I seem to recall that with older versions of Windows you couldn't do this because the OS placed a lock on the file. Even with Vista SP1 I still cannot copy over the existing file when it's running - Windows reports that the file is in use - makes sense. So why should I be allowed to rename it? What happens if Windows needs to page in a new code page from the exe but the file has been renamed since it was started? I ran Process Monitor while renaming the exe file, etc, but Process Mon didn't report anything strange and just logged changing the filename like any other file.
Does anyone know what's going on here behind the scenes? It's seem counter intuitive that Windows would allow a running process' filename (or its dependent DLLs) to be changed. What am I missing here?
your concept is wrong ... the filename is not the center of the file-io universe ... the handle to the open file is. the file is not moved to a different section of disk when you rename it, it's still in the same place and the part of the disk the internal data structure for the open file is still pointing to the same place. bottom line is that your observations are correct. you can rename a running program without causing problems. you can create a new file with the same name as the running program once you've renamed it. this is actually useful behavior if you want to update software while the software is running.
As long as the file is still there, Windows can still read from it - it's the underlying file that matters, not its name.
I can happily rename running executables on my XP machine.

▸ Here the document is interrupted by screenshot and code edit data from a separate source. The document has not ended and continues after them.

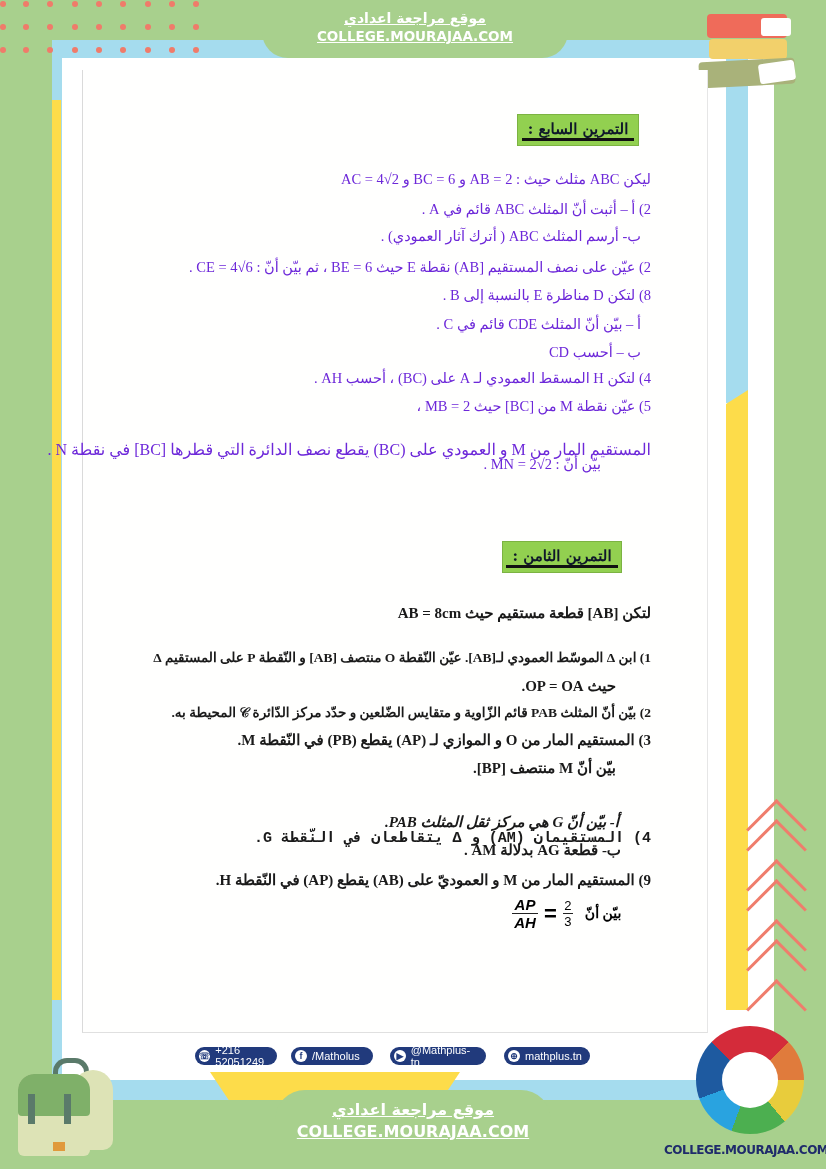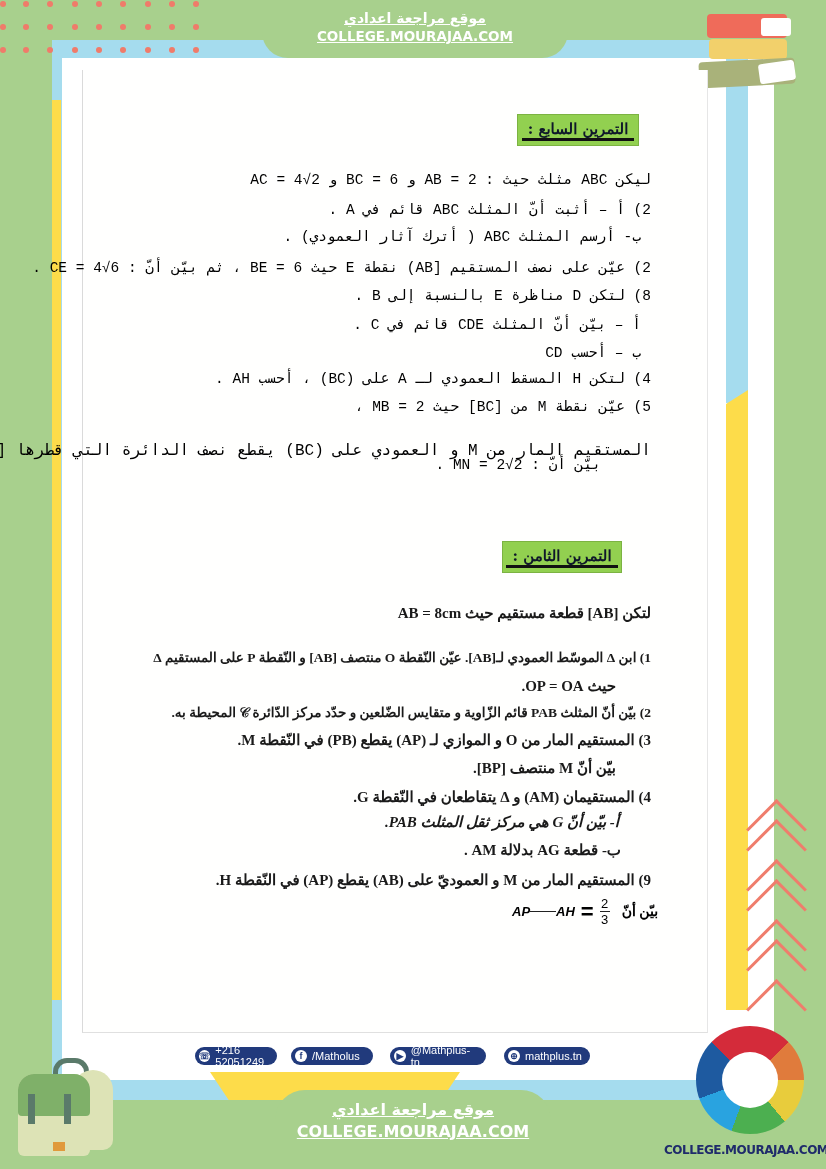--- a/index.html
+++ b/index.html
@@ -25,21 +25,21 @@
   .hdr .ar { font-family:"DejaVu Sans", sans-serif; font-size:14px; font-weight:bold; margin-top:9px; text-decoration:underline; line-height:18px; }
   .hdr .en { font-family:"DejaVu Sans", sans-serif; font-size:13.5px; font-weight:bold; text-decoration:underline; line-height:18px; }
   .ftr { left:275px; top:1090px; width:276px; height:70px; background:#a8d08d; border-radius:30px 30px 0 0; text-align:center; color:#fff; }
   .ftr .ar { font-family:"DejaVu Sans", sans-serif; font-size:16px; font-weight:bold; margin-top:9px; text-decoration:underline; line-height:22px; }
   .ftr .en { font-family:"DejaVu Sans", sans-serif; font-size:16px; font-weight:bold; text-decoration:underline; line-height:22px; }
 
   
   .ex-head { background:#92d050; border:1px solid #7cb342; height:30px; display:flex; align-items:center; justify-content:center; font-family:"DejaVu Serif", serif; font-size:15px; font-weight:bold; color:#0f172a; direction:rtl; }
   .ex-head span { border-bottom:3px solid #111; padding:0 6px; line-height:18px; }
 
-  .line { position:absolute; direction:rtl; text-align:right; font-size:14.5px; color:#000000; white-space:nowrap; font-family:Liberation Mono, monospace; }
+  .line { position:absolute; direction:rtl; text-align:right; font-size:14.5px; color:#6d28d9; white-space:nowrap; font-family:Liberation Serif, serif; }
   .line.b { font-family:"Liberation Serif", serif; font-weight:bold; font-size:15px; color:#1a1a1a; }
 
   
   .pill { position:absolute; top:1047px; height:18px; background:#213a7c; border-radius:9px; color:#fff; font-family:"Liberation Sans", sans-serif; font-size:11px; display:flex; align-items:center; padding:0 8px 0 4px; gap:5px; }
   .pill .ic { width:12px; height:12px; border-radius:50%; background:#fff; color:#213a7c; font-size:9px; font-weight:bold; display:flex; align-items:center; justify-content:center; }
 
   .chevron { position:absolute; width:40px; height:40px; border-left:3px solid #ef7d6c; border-top:3px solid #ef7d6c; transform:rotate(45deg); }
 
   .logo-text { left:664px; top:1143px; width:160px; font-family:"DejaVu Sans", sans-serif; font-weight:bold; font-size:12px; color:#1f2b6b; text-align:center; letter-spacing:-0.5px; }
 </style>
@@ -121,27 +121,27 @@
 
 <div class="abs ex-head" style="left:502px;top:541px;width:118px;">
   <span>التمرين الثامن :</span>
 </div>
 <div class="line b" style="right:175px;top:604px;">لتكن [AB] قطعة مستقيم حيث AB = 8cm</div>
 <div class="line b" style="right:175px;top:649px;font-size:13.5px;">1) ابن Δ الموسّط العمودي لـ[AB]. عيّن النّقطة O منتصف [AB] و النّقطة P على المستقيم Δ</div>
 <div class="line b" style="right:210px;top:677px;">حيث OP = OA.</div>
 <div class="line b" style="right:175px;top:704px;font-size:13.5px;">2) بيّن أنّ المثلث PAB قائم الزّاوية و متقايس الضّلعين و حدّد مركز الدّائرة 𝒞 المحيطة به.</div>
 <div class="line b" style="right:175px;top:731px;">3) المستقيم المار من O و الموازي لـ (AP) يقطع (PB) في النّقطة M.</div>
 <div class="line b" style="right:210px;top:759px;">بيّن أنّ M منتصف [BP].</div>
-<div class="line b" style="right:175px;top:788px;">4) المستقيمان (AM) و Δ يتقاطعان في النّقطة G.</div>
+<div class="line b" style="right:175px;top:828px;font-family:Liberation Mono, monospace;">4) المستقيمان (AM) و Δ يتقاطعان في النّقطة G.</div>
 <div class="line b" style="right:207px;top:813px;font-style:italic;">أ- بيّن أنّ G هي مركز ثقل المثلث PAB.</div>
 <div class="line b" style="right:205px;top:841px;">ب- قطعة AG بدلالة AM .</div>
 <div class="line b" style="right:175px;top:871px;">9) المستقيم المار من M و العموديّ على (AB) يقطع (AP) في النّقطة H.</div>
 
 <div class="abs" style="left:512px;top:896px;display:flex;align-items:center;gap:6px;direction:ltr;font-family:'Liberation Sans',sans-serif;">
-  <div style="display:flex;flex-direction:row;align-items:center;font-style:italic;font-weight:bold;font-size:13px;">
+  <div style="display:flex;flex-direction:column;align-items:center;font-style:italic;font-weight:bold;font-size:15px;">
     <span>AP</span>
     <span style="border-top:1.5px solid #222;width:26px;"></span>
     <span>AH</span>
   </div>
   <span style="font-size:22px;font-weight:bold;">=</span>
   <div style="display:flex;flex-direction:column;align-items:center;font-size:13px;">
     <span>2</span>
     <span style="border-top:1.5px solid #222;width:10px;"></span>
     <span>3</span>
   </div>

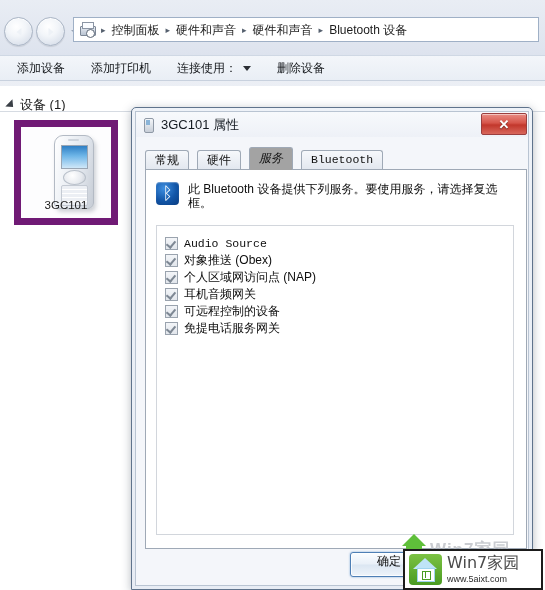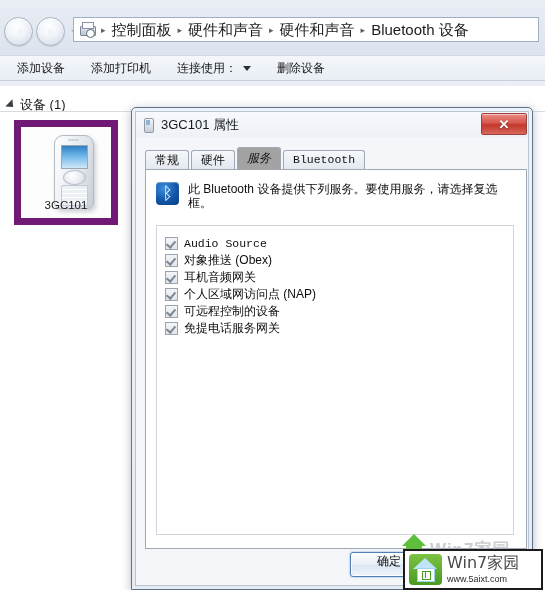--- a/index.html
+++ b/index.html
@@ -69,21 +69,21 @@
   }
   .addr-icon .pr-top {
     position: absolute; left: 4px; top: 1px; width: 10px; height: 5px;
     background: #fafcff; border: 1px solid #8b95a4;
   }
   .addr-icon .pr-dot {
     position: absolute; right: 1px; bottom: 0px; width: 7px; height: 7px;
     border-radius: 50%; border: 1.5px solid #5c6776; background: #ffffff;
   }
   .crumb {
-    font-size: 15px; color: #1b1b1b; white-space: nowrap;
+    font-size: 12px; color: #1b1b1b; white-space: nowrap;
     padding: 0 3px; line-height: 22px; cursor: default;
   }
   .crumb-sep {
     color: #55606e; font-size: 9px; padding: 0 3px; flex: 0 0 auto;
     line-height: 22px;
   }
 
   .toolbar {
     position: absolute; left: 0; top: 55px; width: 545px; height: 26px;
     background: linear-gradient(180deg, #f3f6fa 0%, #e9eef5 100%);
@@ -210,21 +210,21 @@
     text-shadow: 0 1px 1px rgba(0,0,0,.45);
     font-family: "Liberation Sans", sans-serif;
   }
 
   
   .tabs {
     position: absolute; left: 9px; top: 36px; width: 382px; height: 22px;
     display: flex; align-items: flex-end;
   }
   .tab {
-    height: 19px; padding: 0 9px; margin-right: 2px;
+    height: 19px; padding: 0 9px; margin-right: 8px;
     background: linear-gradient(180deg, #f6f8fb 0%, #e2e7ef 100%);
     border: 1px solid #9fa9b6; border-bottom: none;
     border-radius: 3px 3px 0 0;
     font-size: 12px; color: #111; line-height: 18px;
     white-space: nowrap; cursor: default;
   }
   .tab.active {
     height: 22px; line-height: 21px;
     background: #a3a3a3;
     border-color: #9fa9b6;
@@ -475,25 +475,25 @@
             <div class="svc-row">
               <span class="cbx"></span>
               <span class="svc-label mono">Audio Source</span>
             </div>
             <div class="svc-row">
               <span class="cbx"></span>
               <span class="svc-label">对象推送 (Obex)</span>
             </div>
             <div class="svc-row">
               <span class="cbx"></span>
-              <span class="svc-label">耳机音频网关</span>
+              <span class="svc-label">个人区域网访问点 (NAP)</span>
             </div>
             <div class="svc-row">
               <span class="cbx"></span>
-              <span class="svc-label">个人区域网访问点 (NAP)</span>
+              <span class="svc-label">耳机音频网关</span>
             </div>
             <div class="svc-row">
               <span class="cbx"></span>
               <span class="svc-label">可远程控制的设备</span>
             </div>
             <div class="svc-row">
               <span class="cbx"></span>
               <span class="svc-label">免提电话服务网关</span>
             </div>
           </div>

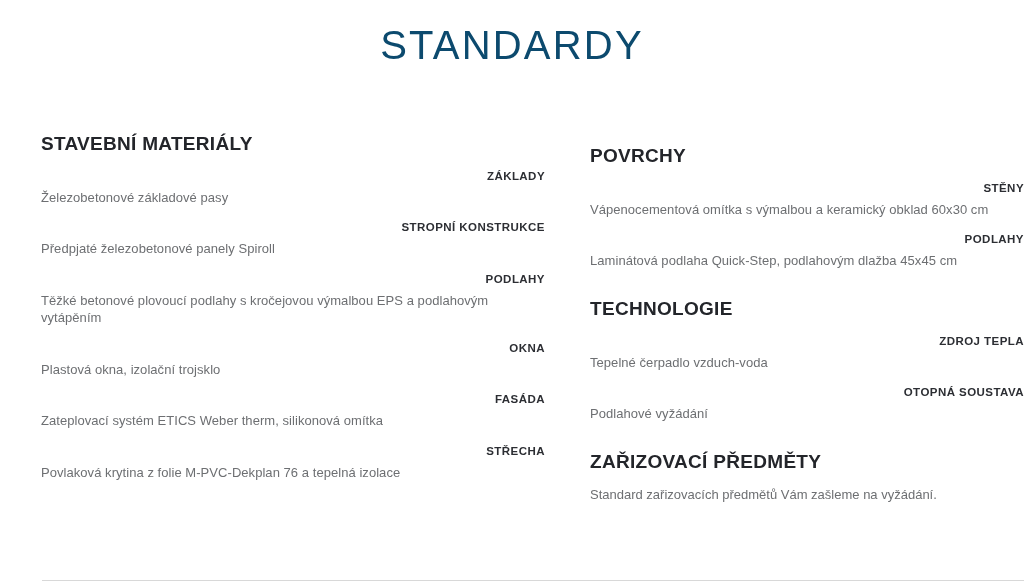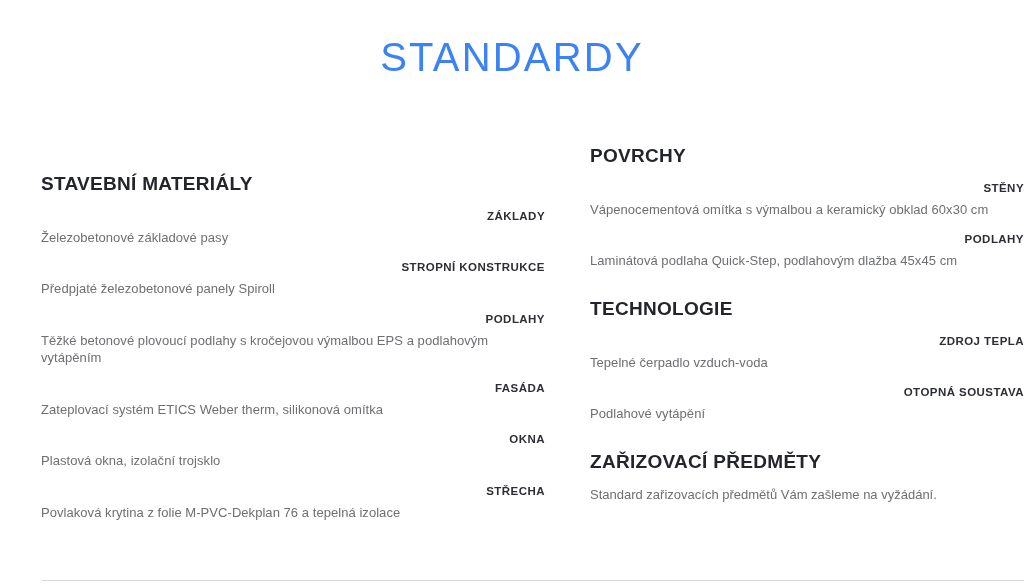--- a/index.html
+++ b/index.html
@@ -25,42 +25,42 @@
     height: 588px;
     position: relative;
   }
 
   
   .page-title {
     text-align: center;
     font-size: 40px;
     font-weight: 300;
     letter-spacing: 2.2px;
-    color: #3b82f6;
+    color: #0c4a6e;
     margin: 0;
-    padding-top: 34px;
+    padding-top: 22px;
     line-height: 1.15;
     font-family: "Liberation Sans", "DejaVu Sans", sans-serif;
   }
 
   
   .columns {
     position: absolute;
     top: 133px;
     left: 0;
     width: 1024px;
     display: flex;
     align-items: flex-start;
   }
 
   .col {
     flex: 0 0 auto;
   }
 
-  .col-left  { width: 545px; padding-left: 41px; margin-top: 40px; }
+  .col-left  { width: 545px; padding-left: 41px; }
   .col-right { width: 479px; padding-left: 45px; margin-top: 12px; }
 
   
   .section-title {
     font-size: 19px;
     font-weight: bold;
     color: #23252a;
     letter-spacing: 0.3px;
     margin: 0 0 13px 0;
     line-height: 1.2;
@@ -138,30 +138,30 @@
           <div class="entry-label">STROPNÍ KONSTRUKCE</div>
           <div class="entry-text">Předpjaté železobetonové panely Spiroll</div>
         </div>
 
         <div class="entry">
           <div class="entry-label">PODLAHY</div>
           <div class="entry-text">Těžké betonové plovoucí podlahy s kročejovou výmalbou EPS a podlahovým vytápěním</div>
         </div>
 
         <div class="entry">
+          <div class="entry-label">OKNA</div>
+          <div class="entry-text">Plastová okna, izolační trojsklo</div>
+        </div>
+
+        <div class="entry">
           <div class="entry-label">FASÁDA</div>
           <div class="entry-text">Zateplovací systém ETICS Weber therm, silikonová omítka</div>
         </div>
 
         <div class="entry">
-          <div class="entry-label">OKNA</div>
-          <div class="entry-text">Plastová okna, izolační trojsklo</div>
-        </div>
-
-        <div class="entry">
           <div class="entry-label">STŘECHA</div>
           <div class="entry-text">Povlaková krytina z folie M-PVC-Dekplan 76 a tepelná izolace</div>
         </div>
 
       </div>
     </div>
 
     <div class="col col-right">
 
       <div class="section">
@@ -182,21 +182,21 @@
       <div class="section">
         <h2 class="section-title">TECHNOLOGIE</h2>
 
         <div class="entry">
           <div class="entry-label">ZDROJ TEPLA</div>
           <div class="entry-text">Tepelné čerpadlo vzduch-voda</div>
         </div>
 
         <div class="entry">
           <div class="entry-label">OTOPNÁ SOUSTAVA</div>
-          <div class="entry-text">Podlahové vytápění</div>
+          <div class="entry-text">Podlahové vyžádání</div>
         </div>
       </div>
 
       <div class="section">
         <h2 class="section-title">ZAŘIZOVACÍ PŘEDMĚTY</h2>
         <div class="section-note">Standard zařizovacích předmětů Vám zašleme na vyžádání.</div>
       </div>
 
     </div>
   </div>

The OS keeps an open handle to the .exe file,. Renaming the file simply changes some filesystem metadata about the file, without invalidating open handles. So when the OS goes to page in more code, it just uses the file handle it already has open.
Replacing the file (writing over its contents) is another matter entirely, and I'm guessing the OS opens with the FILE_SHARE_WRITE flag unset, so no other processes can write to the .exe file.
Might be a stupid question but, why do users have access to rename the file if they are not suppose to rename the file? But yeah, it's allowed because, as the good answers point out, the open handle to the file isn't lost until the application exits. And there are some uses for it as well, even though I'm not convinced updating an application by renaming its file is a good practice.
You might consider having your service listen to changes to the directory that your service is installed in. If it detects a rename, then it could rename itself back to what it's supposed to be.
There are two aspects to the notion of file here:
The data on the disk - that's the actual file.
The file-name (could be several or none) which you can give that data - called directory entries.
What you are renaming is the directory entry, which still references the same data. Windows doesn't care about your doing so, as it still can access the data when it needs to. The running process is mapped to the data, not the name.